In the drawings, which are not necessarily drawn to scale, like numerals may describe similar components in different views. Like numerals having different letter suffixes may represent different instances of similar components. Some embodiments are illustrated by way of example, and not limitation, in the figures of the accompanying drawings in which.
In the following description, for purposes of explanation, numerous specific details are set forth to provide a thorough understanding of some example embodiments. It will be evident, however, to one skilled in the art that the present disclosure may be practiced without these specific details.
Clock gating logic may be used to provide enable signals for each clock gate. Separate clock gating logic may be used within logical intellectual property (IP) blocks 150 and within various groupings of IP blocks 150. For example, the root clock gate 120 may receive a clock signal from clock source 110 and a root clock enable signal from clock gating logic 125. Each of the mid-level clock gates 130 and local clock gates 140 may also receive clock enable signals from respective clock gating logic at each IP level or within each IP group.
As shown in the multi-level clock gating architecture 100, local clock gates 140 are local (e.g., proximate) to state elements within IP blocks 150. The mid-level clock gates 130 and the mid-level clock gates 130 are separated from those state elements by more physical distance, so clock enable signals take longer to reach their respective clock gates. For lower frequency operation (e.g., at or below 1 GHz), timing delays caused by physical distance may have little or no effect on clock gate operation, and all clock gates may be enabled or disabled within the same clock cycle where their control signals are generated. However, as the clock frequency gets higher, local clock gates 140 can usually still take effect within the same cycle, whereas mid-level clock gates 130 and root clock gate 120 may take more than one clock cycle to react to the request.
The number of cycles needed to take effect may increase as the clock frequency increases, particularly for clock gates that are positioned farther away from the state elements generating the clock gating control signal. For systems that use many IP blocks 150 or increasingly larger IP blocks 150, more clock gates may take more than one clock cycle to disable or enable clocks after their respective control signals are generated. For various applications, taking more than one clock cycle to disable or enable clocks at higher-level gates may be an acceptable performance tradeoff. For example, taking additional time or clock cycles taken by a clock gate to enable or disable clocks results in increased power savings while also resulting in some performance reduction (e.g., increased signal delay).
To improve performance, multi-level clock gating architecture 100 may include a hysteresis scheme to avoid engaging those higher-level clock gating prematurely, which may be used to reduce or minimize any reduction in performance. Some systems may not be able to use a hysteresis scheme, such as for higher frequency systems and latency-sensitive systems.
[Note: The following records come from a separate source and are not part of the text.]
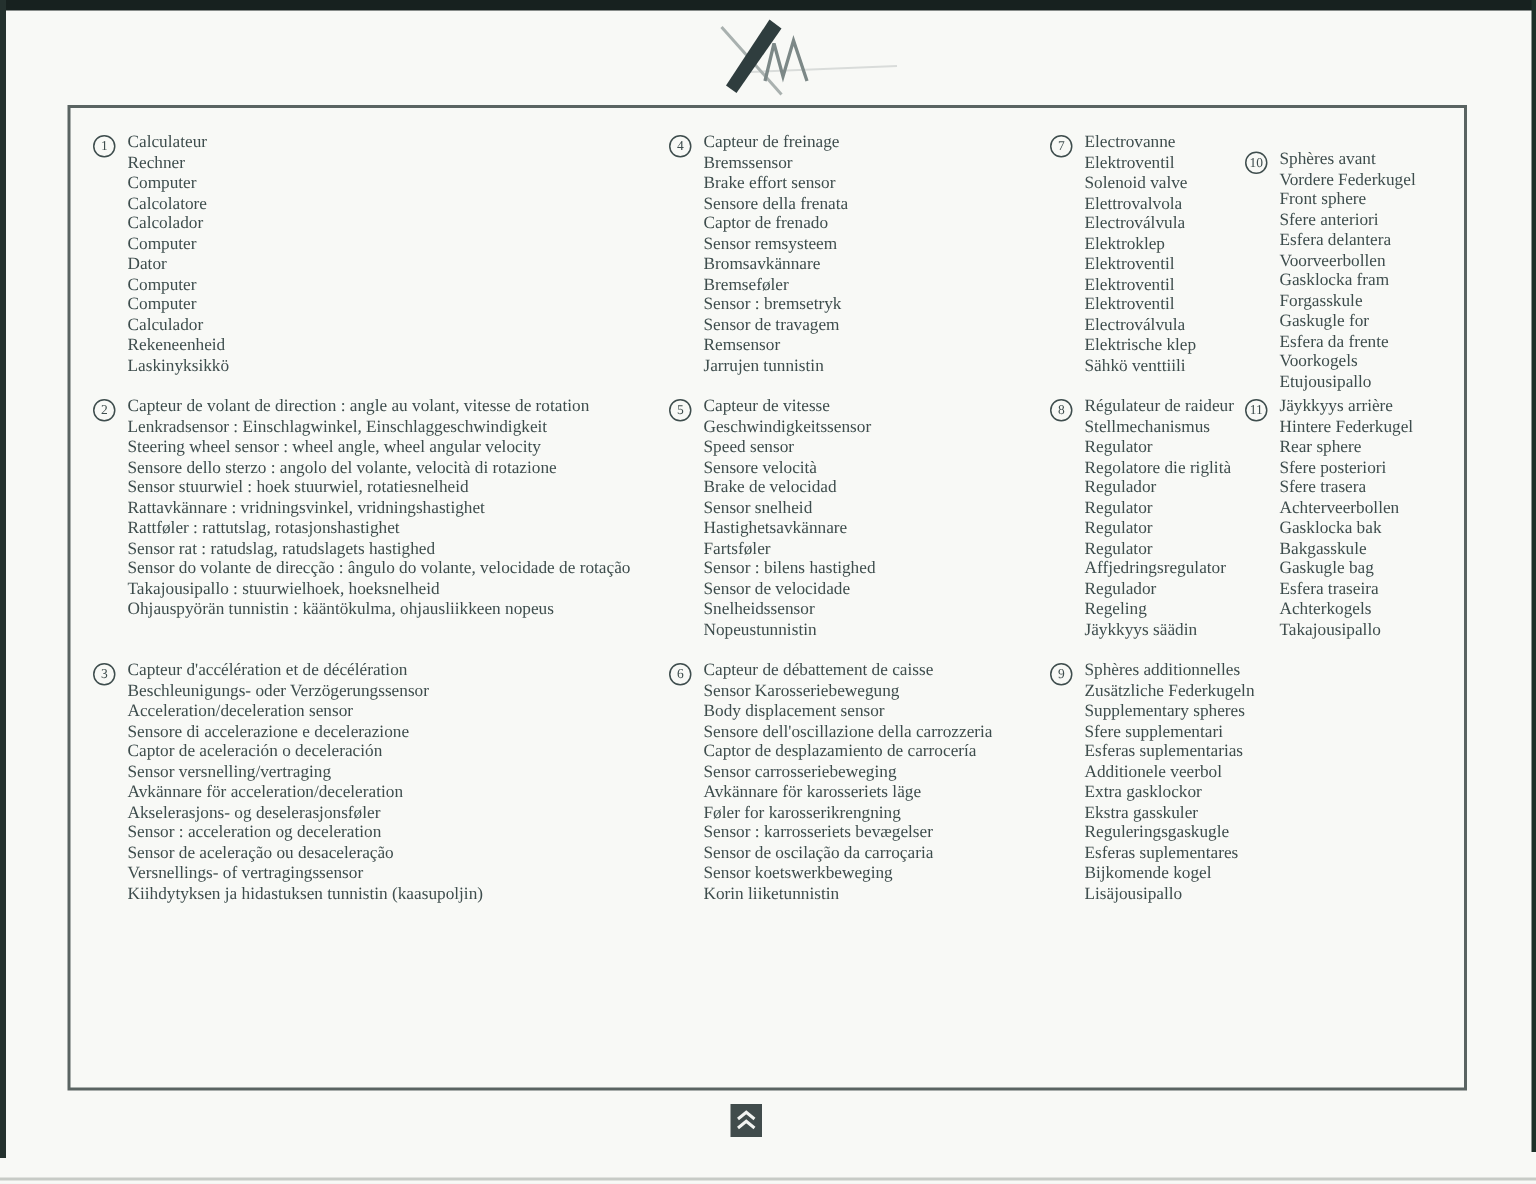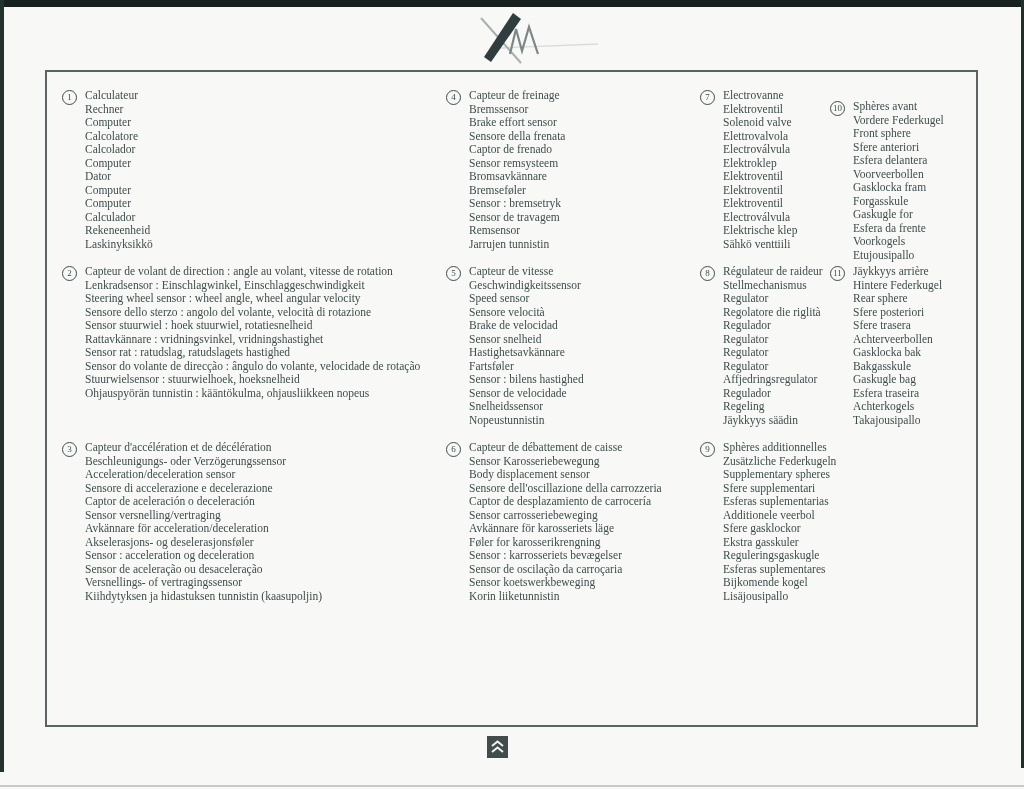"Rattføler : rattutslag," div { html: none -> <div>Rattføler : rattutslag, rotasjonshastighet</div> }
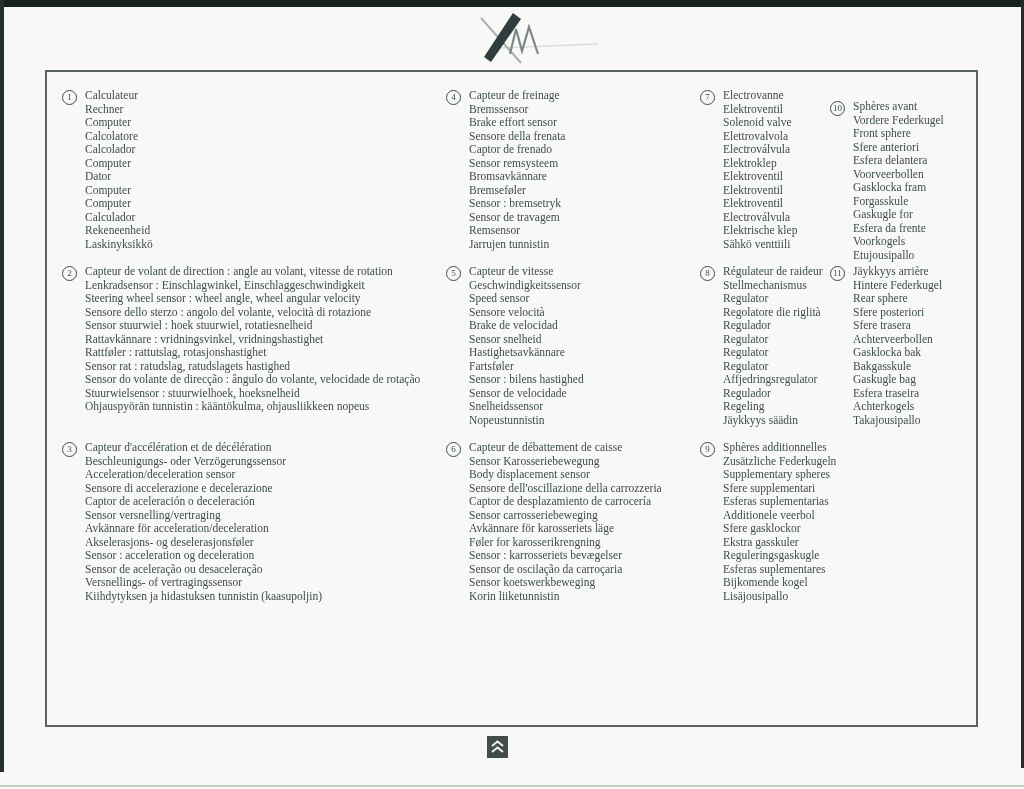"Stuurwielsensor : stuurwielhoek," div { text: Stuurwielsensor -> Takajousipallo }
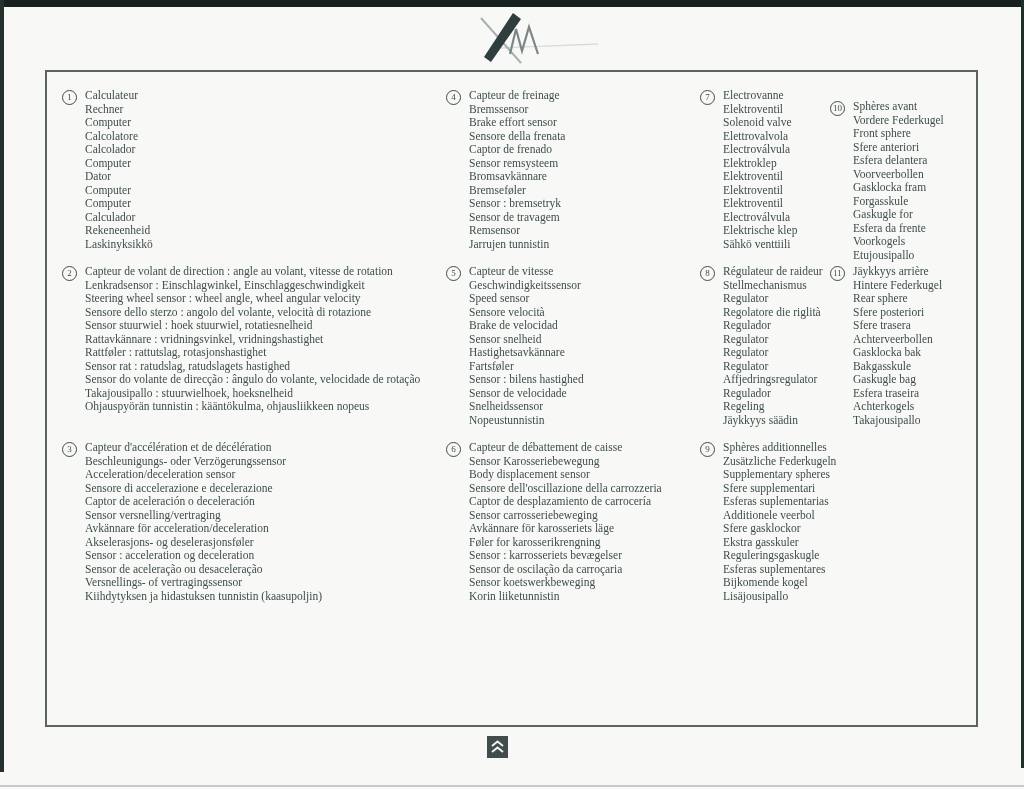"Sfere gasklockor" div { text: Sfere -> Extra }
In an example, the performance of a computing architecture (e.g., SOC, computing fabric) may be improved when all clock gates (including higher-level clock gates) are re-enabled within the same cycle. In another example, re-enabling all clock gates within the same cycle may enable the full functionality of a computing architecture. For certain types of IPs for which performance is critical, these IPs may be expected to be able to operate at high clock frequencies, and clock gating (e.g., power saving) may be excluded for higher-level clock gates to ensure the expected or required performance levels. In some examples, by excluding higher-level clock gates from power-reducing clock gating, the SOC may continue to consume hundreds of milliwatts of power even when the state elements are idle.
To improve performance of SOC devices that operate at higher frequencies, the SOC design may employ dynamic voltage and frequency scaling (DVFS) techniques. The DVFS techniques may be used to improve power efficiency by reducing clock frequencies at run time when there is no need for high clock frequencies. In an example of DVFS operation, a CPU or other processor designed to operate at several GHz may spend a substantial portion (e.g., 80%) of its active time operating below 1 GHz. When a processor or architecture reduces its frequency through a DVFS technique, its supply voltage also decreases, which may provide substantial power savings (e.g., improved power efficiency). To increase or maximize power savings, the supply voltage may be reduced to a target minimum level, where the target minimum level provides just enough power to meet timing requirements of the longest paths within the architecture. As shown in
At a first clock cycle 330 within the higher frequency portion 320, the clock enable signal may transition from a logical OFF value (e.g., a voltage level corresponding to a logical low voltage value) to a logical ON value (e.g., a voltage level corresponding to a logical high voltage value) at a first clock enable time 335. For longer delay path (e.g., RC-delay dominated path 205), there may be a propagation delay between the first clock enable time 335 and a second clock enable time 340 where the clock enable signal is received at the end of the delay path. During the propagation delay, multiple cycles of the DVFS clock 310 may occur between the first clock cycle 330 and a propagation delay clock cycle 345.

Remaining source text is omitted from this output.